- _Task statement_
The data below is to be transcribed word for word; pictures are to be excluded.

- _Records supplied_
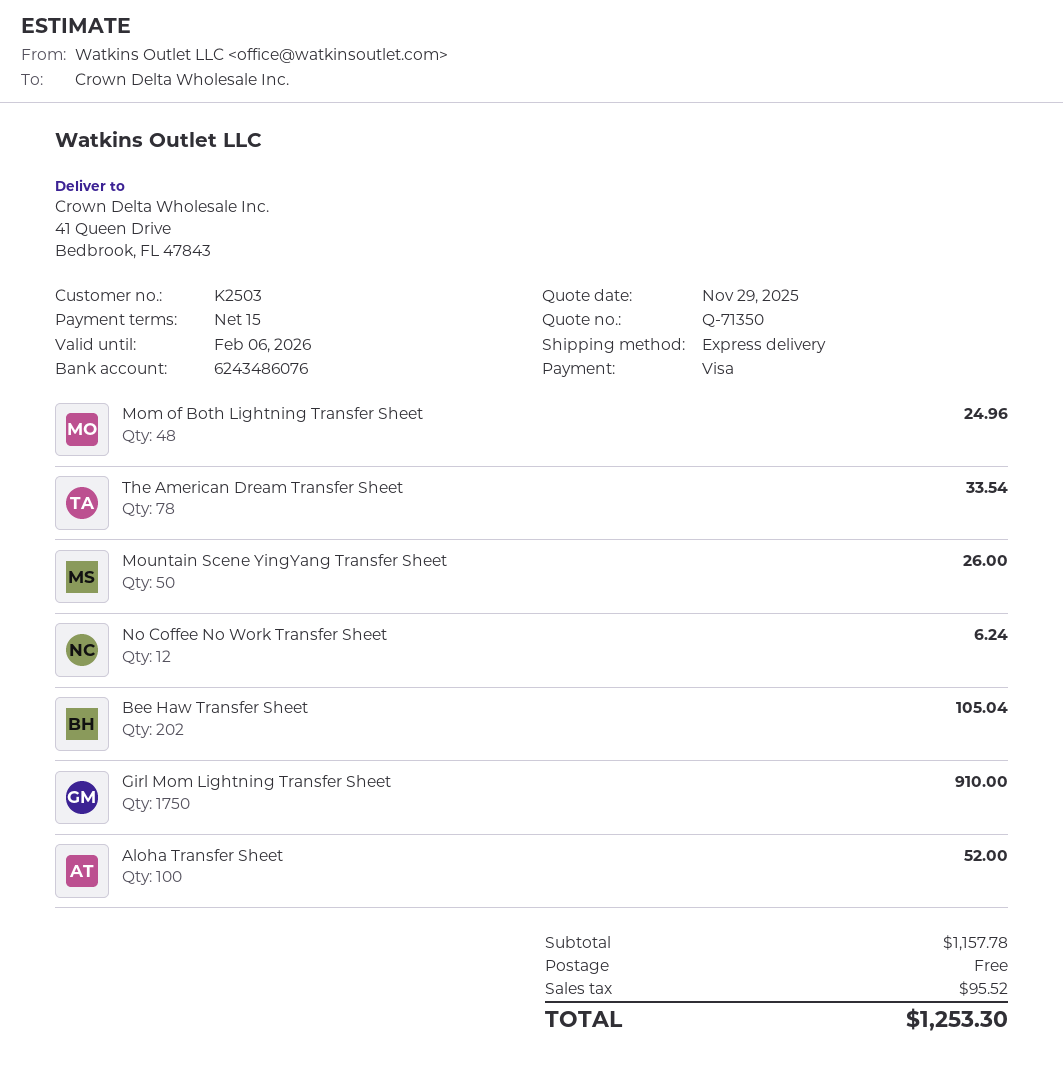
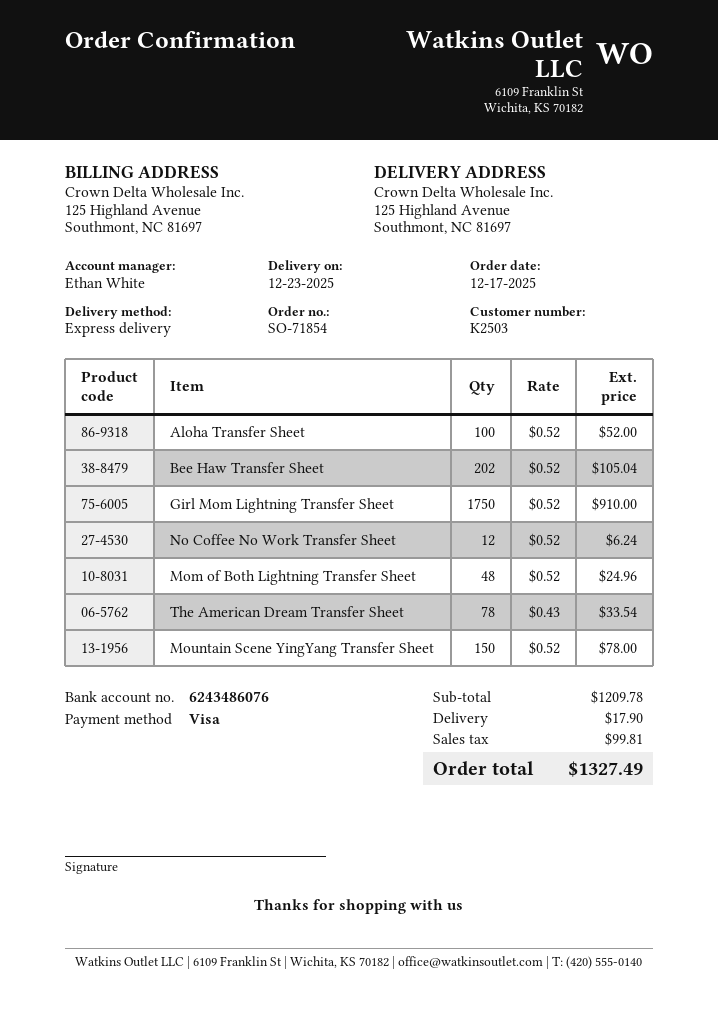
ship to: 41 Queen Drive, Bedbrook, FL 47843 -> 125 Highland Avenue, Southmont, NC 81697
Mountain Scene YingYang Transfer Sheet: 50 for 26.00 -> 150 for 78.00
subtotal: 1157.78 -> 1209.78
shipping: 0.00 -> 17.90
tax: 95.52 -> 99.81
total: 1253.30 -> 1327.49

- _Solution to this task_
ship to: 41 Queen Drive, Bedbrook, FL 47843 -> 125 Highland Avenue, Southmont, NC 81697
Mountain Scene YingYang Transfer Sheet: 50 for 26.00 -> 150 for 78.00
subtotal: 1157.78 -> 1209.78
shipping: 0.00 -> 17.90
tax: 95.52 -> 99.81
total: 1253.30 -> 1327.49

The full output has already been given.